Maybe, I was thinking, what my home needs are a couple of House Wines. Go-to, drinkable, red and white, not for special occasions but for everyday. Dependable, versatile and cheap, so you can drink them without fuss. And bought by the case, so they’re always there when you need them. Like a restaurant’s house wines – but at home. This, to me, seemed sensible.
But as we all know, there is a critical edge to the notion of ‘sensible’. It’s one of the worst possible adjectives to append to characterful things, like clothes, or cars. It suggests that one has sacrificed something expressive to the dull priorities of finance and practicality. So is there such a thing as a sensible wine purchase?
This all started when I spotted a Chilean sauvignon blanc called Phantom River, reduced at Sainsbury’s from £7.49 to £4.99. I know, I know, it probably wasn’t worth £7.49 in the first place, but suddenly it had crossed that magic £5 pricepoint, at which skies clear, veils are lifted from one’s eyes, and one is transported back into an era when telephones had dials.
And it’s a perfectly adequate white wine. It’s a sauvignon blanc, and you know what that tastes like – crisp, grapefruity, faintly floral, no mucking about. Okay, there’s a load of guff on the back label about a ‘phantom of the river’ which we could do without, but the front label is perfectly presentable and won’t disgrace a supper table. Drinkable, presentable, £4.99 – what’s not to like?
And then, Sainsbury’s announced another offer, whereby six bottles of any wine gained a further 25% reduction – even if it was reduced already. So suddenly, six bottles which were already a pretty impressive £30 give or take had another £7.50 taken off. That’s £3.75 a bottle. (No, don’t be awed, I’ve got a calculator.)
It’s pretty remarkable to find any wine for £3.75 a bottle which isn’t an emetic. Surely it had to be sensible to buy half a dozen? Which is why I picked up a case – well, hoisted might be a better word for an entire case – and returned to the trolley with a box under my arm like a parent with a recalcitrant toddler.
(Of course one has to suffer the lifestyle betrayal of any bulk purchase in one’s trolley, but a quantity of wine, with its suggestion of profligate consumption, is less embarrassing than, say, an entire case of Anusol.)
So, a case of cheap, drinkable, and reasonably good-looking wine – that’s my House White taken care of, for, ooh, at least a week.
I came across my House Red in a mixed case of “Under £6” wines from The Wine Society. It’s Cortello, a basic vinho tinto from near Lisbon. The 2012 they’re now selling is a bit more gnarly than the 2010 I started with, but it’s bright, it’s young, bit of blackcurrant on the nose, fruity yet puckish in that manner of Portuguese wines – it’s a good tumbler wine – and it’s £5.95 a bottle.
You can cook with wine at that price without regret, but you can drink this one too. Indeed, I find that opening a bottle in order for someone to cook with it is a very fine prelude to someone (else) drinking the rest of the bottle.

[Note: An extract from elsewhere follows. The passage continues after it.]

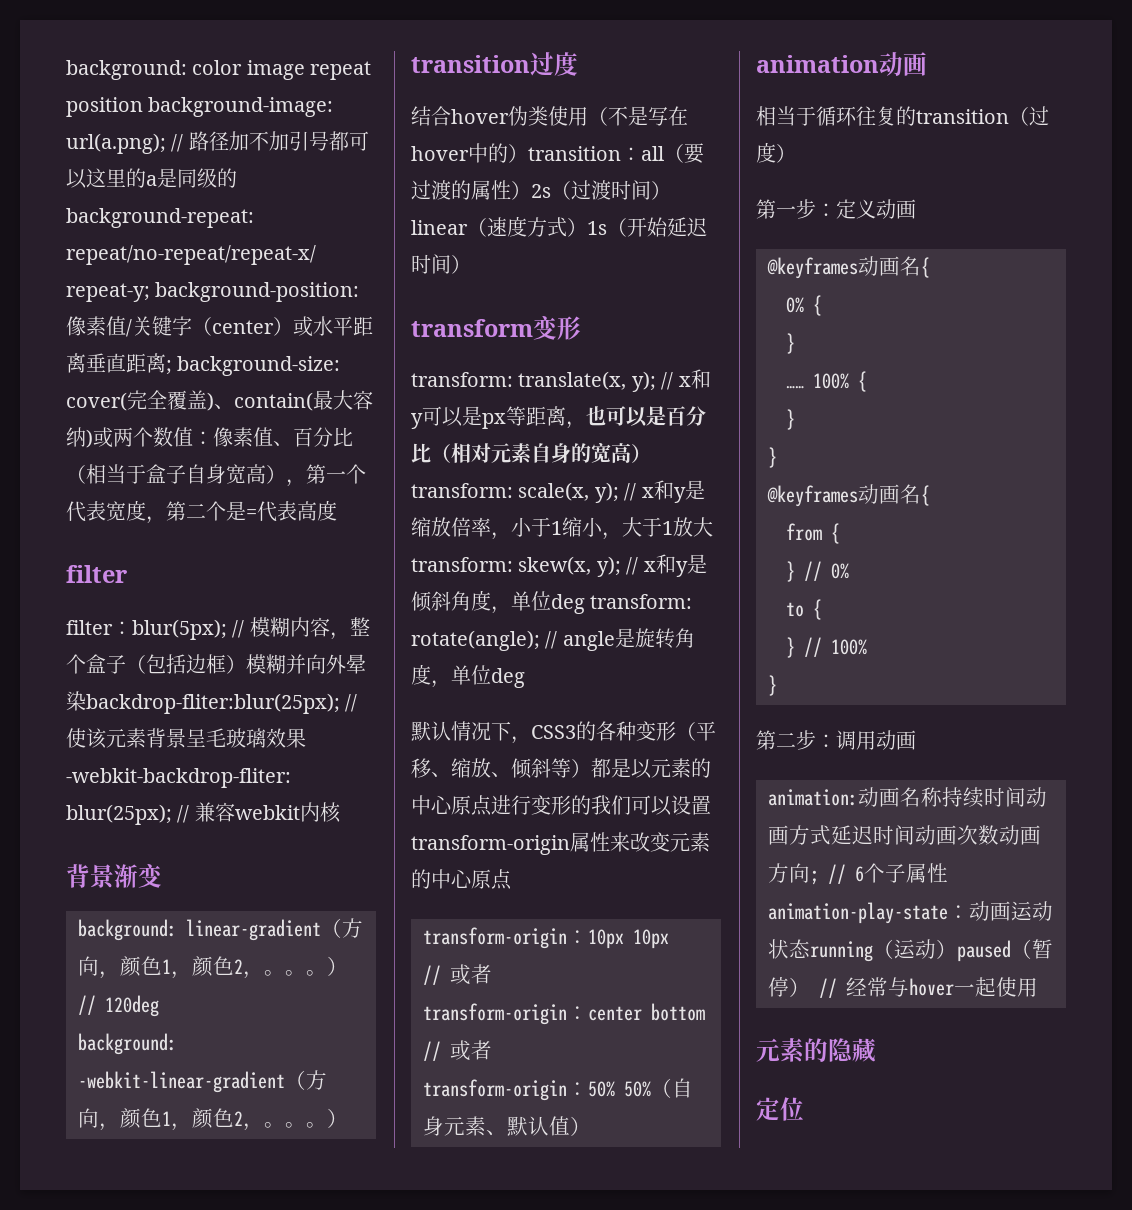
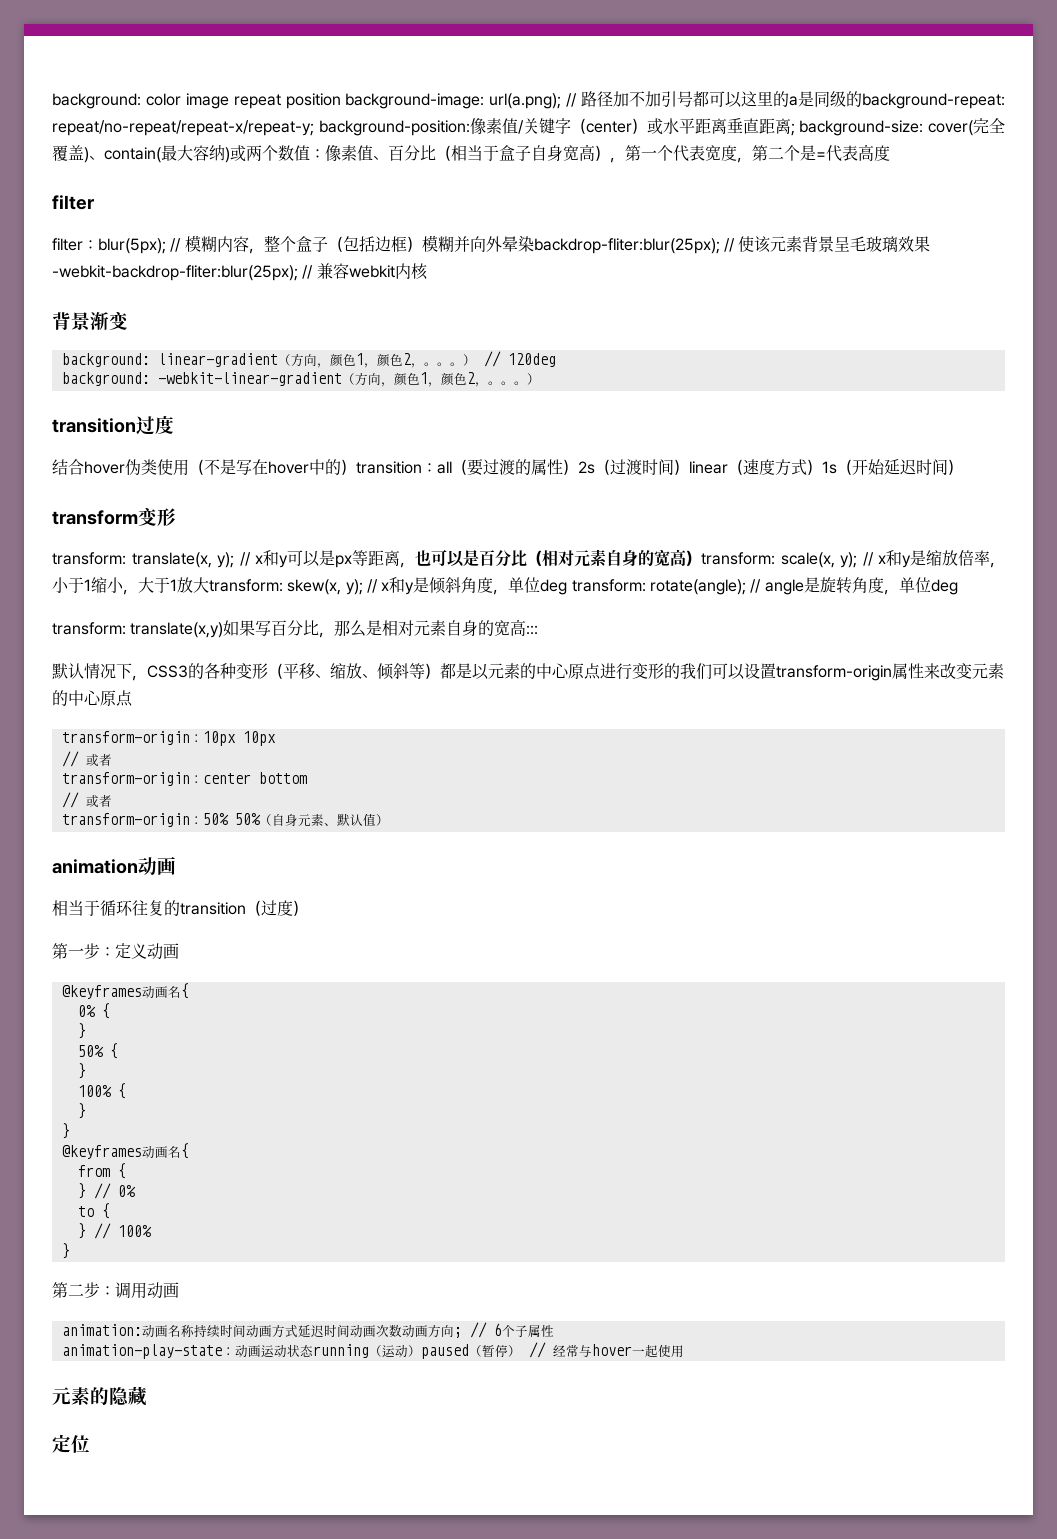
(525, 678) none -> [52,619,539,638] // transform: translate(x,y)如果写百分比，那么是相对元素自身的宽高:::
[786,386,804,389] …… -> [77,1043,118,1059] [77,1063,86,1079] 50% { // } //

But in fact, Mrs K also enjoys drinking this one; and again, I’ve found that coming up from the cellar with a bottle of which one can say, “It’s that one you like,” will lower many an accusatory eyebrow. All good, sensible reasons for my House Red.
It’s just that…
Here I am, buying cases of wines I know are basically… okay. There’s something on the troubling side of sensible about it, like buying baked beans in multipacks. Who really wants to admit that future to themselves?
What one loses is the spirit of adventure. And I’m an adventurous man. Well, the sort of man who removes a USB stick without ejecting it properly.
And I enjoy that moment of anticipation before I open an unknown bottle. That reappraisal of the label, holding the bottle at arm’s length as if distance will grant objectivity. Trying to remember where it came from, what it cost, whether a dinner guest left it as a gift. Trying to assess what it might taste like, what it should taste like, to see if you’ve learnt from your mistakes. Asking yourself one question – do you feel lucky?
But perhaps the sensible is a shackle one accepts in middle age; the price of forward planning. Our household also bulk purchases toilet rolls and car windscreen wash, and neither of them provide excitement or adventure. It’s just nice to know they’re there.
And at least with wine, you can have the best of both worlds. You might not be able to have in your garage both the practical, dependable modern article and the unreliable but good-looking and potentially exciting vintage – but you can in your wine cellar.